** Requirement **
With the exception of the pictures, transcribe the entire listing exactly.

"""

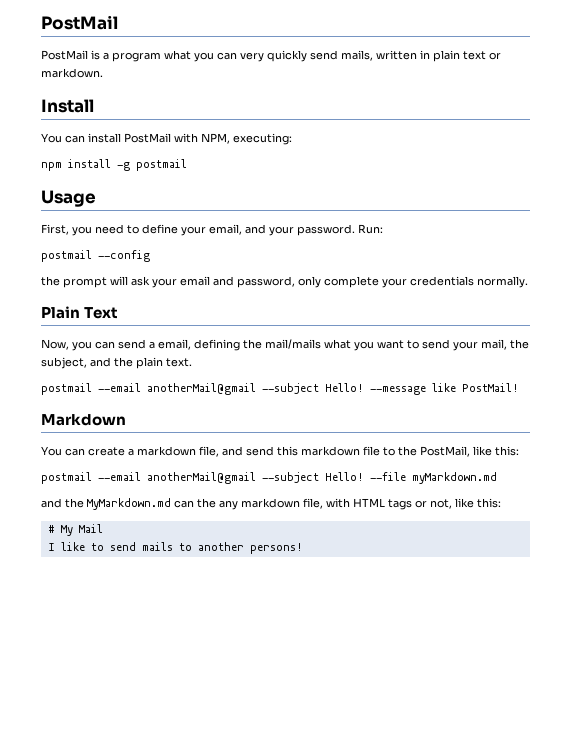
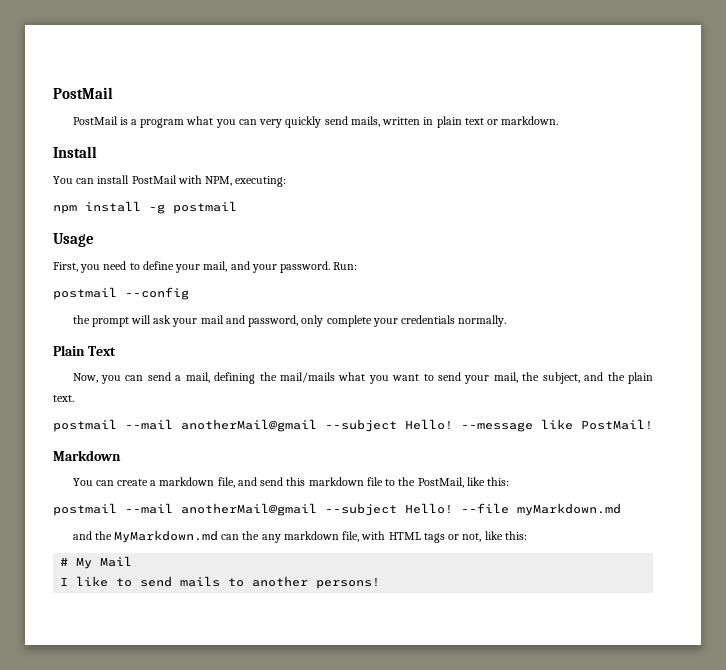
[209,224,242,235] email, -> [203,261,228,272] mail,
[180,276,210,286] email -> [200,315,224,324] mail
[158,339,191,350] email, -> [185,372,210,383] mail,
[98,383,141,392] --email -> [125,419,173,430] --mail
[98,472,141,481] --email -> [125,503,173,514] --mail

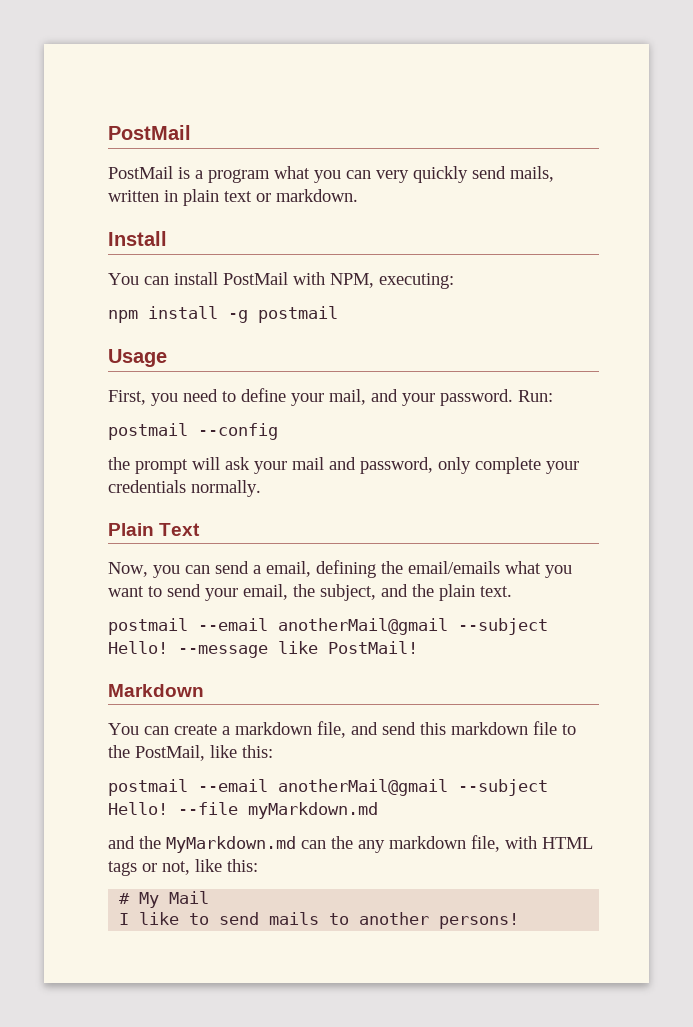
[185,372,210,383] mail, -> [266,561,311,577] email,
[279,372,335,383] mail/mails -> [408,561,500,574] email/emails
[493,372,518,383] mail, -> [243,584,288,600] email,
[125,419,173,430] --mail -> [198,618,268,631] --email
[125,503,173,514] --mail -> [198,779,268,792] --email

"""

** Solution to this task **
[209,224,242,235] email, -> [203,261,228,272] mail,
[180,276,210,286] email -> [200,315,224,324] mail
[158,339,191,350] email, -> [185,372,210,383] mail,
[98,383,141,392] --email -> [125,419,173,430] --mail
[98,472,141,481] --email -> [125,503,173,514] --mail

[185,372,210,383] mail, -> [266,561,311,577] email,
[279,372,335,383] mail/mails -> [408,561,500,574] email/emails
[493,372,518,383] mail, -> [243,584,288,600] email,
[125,419,173,430] --mail -> [198,618,268,631] --email
[125,503,173,514] --mail -> [198,779,268,792] --email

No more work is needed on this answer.